## [ASSIGNED TASK]
The answer must be a word-for-word copy of the records below, with every picture left out.

[Opening SUPPLIED DATA section]

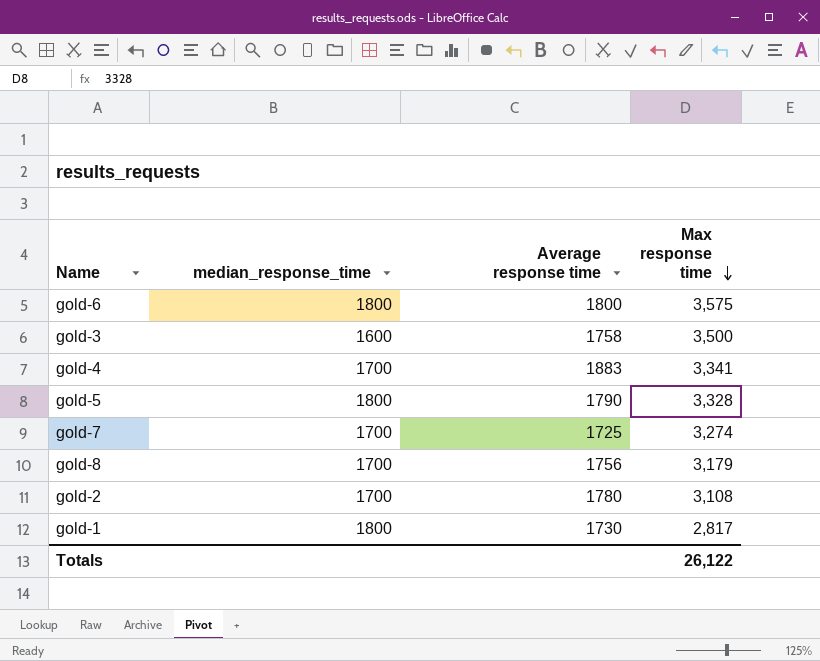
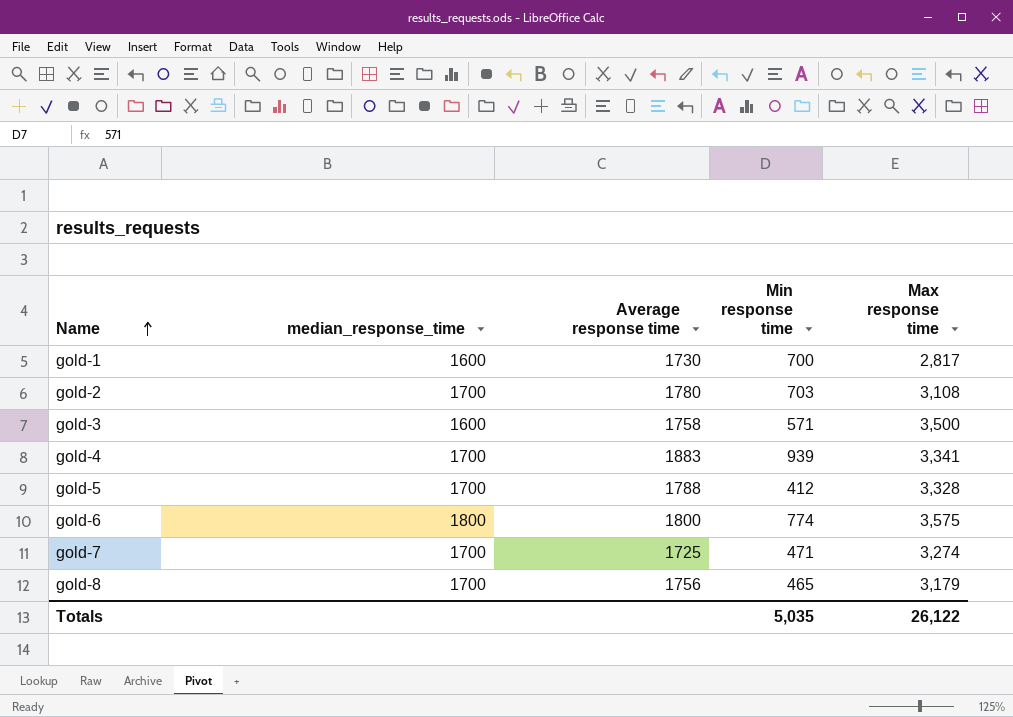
row order: Max response time descending -> Name ascending
column Min response time | position: none -> 4
gold-1 | median_response_time: 1800 -> 1600
gold-5 | median_response_time: 1800 -> 1700
gold-5 | Average response time: 1790 -> 1788

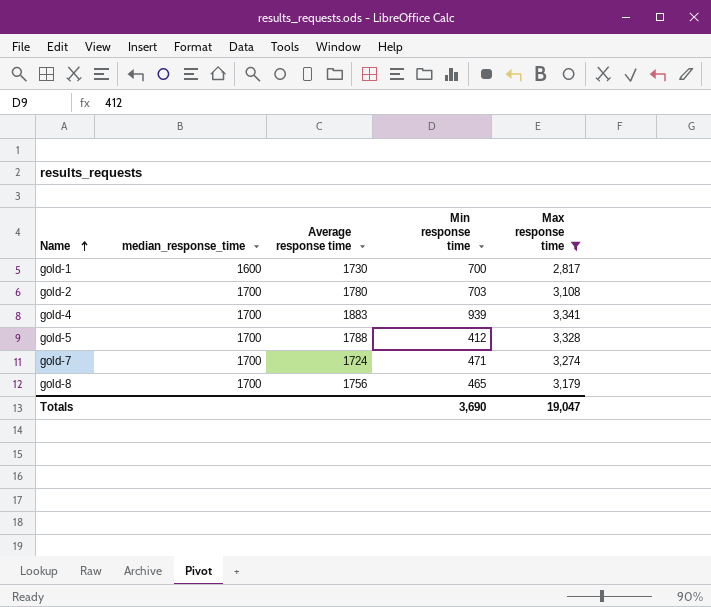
filter: none -> Max response time <= 3,341
gold-7 | Average response time: 1725 -> 1724
Totals | Min response time: 5,035 -> 3,690
Totals | Max response time: 26,122 -> 19,047

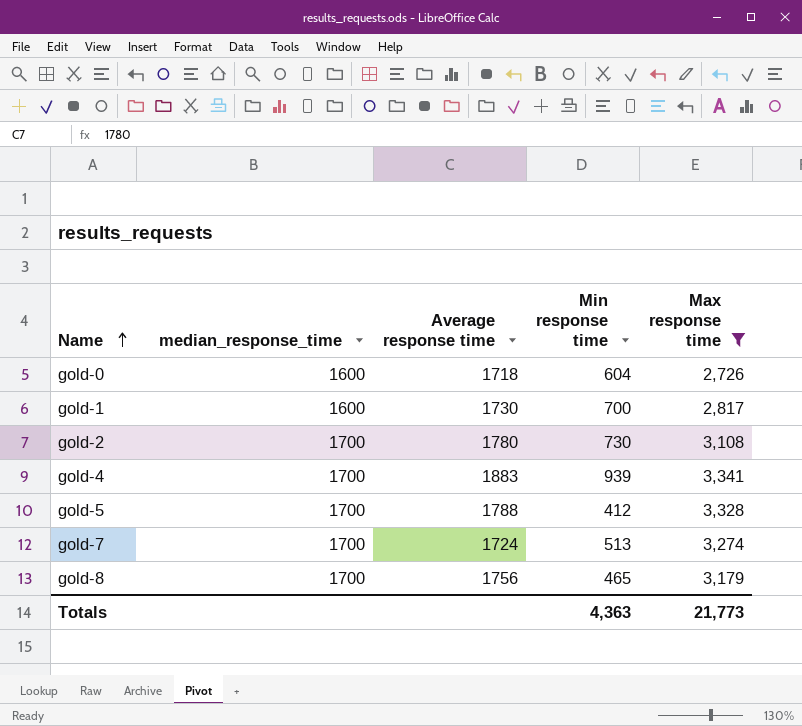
row gold-0: none -> 1600 | 1718 | 604 | 2,726
gold-2 | Min response time: 703 -> 730
gold-7 | Min response time: 471 -> 513
Totals | Min response time: 3,690 -> 4,363
Totals | Max response time: 19,047 -> 21,773

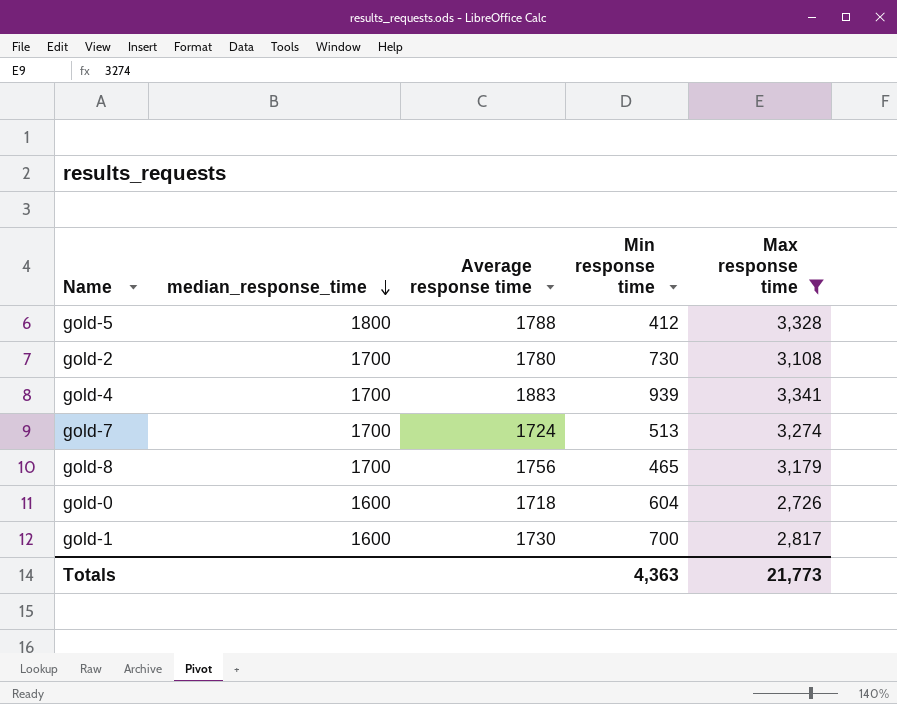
row order: Name ascending -> median_response_time descending
gold-5 | median_response_time: 1700 -> 1800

[Closing SUPPLIED DATA section]

## [EXERCISE OUTPUT]
row order: Max response time descending -> Name ascending
column Min response time | position: none -> 4
gold-1 | median_response_time: 1800 -> 1600
gold-5 | median_response_time: 1800 -> 1700
gold-5 | Average response time: 1790 -> 1788

filter: none -> Max response time <= 3,341
gold-7 | Average response time: 1725 -> 1724
Totals | Min response time: 5,035 -> 3,690
Totals | Max response time: 26,122 -> 19,047

row gold-0: none -> 1600 | 1718 | 604 | 2,726
gold-2 | Min response time: 703 -> 730
gold-7 | Min response time: 471 -> 513
Totals | Min response time: 3,690 -> 4,363
Totals | Max response time: 19,047 -> 21,773

row order: Name ascending -> median_response_time descending
gold-5 | median_response_time: 1700 -> 1800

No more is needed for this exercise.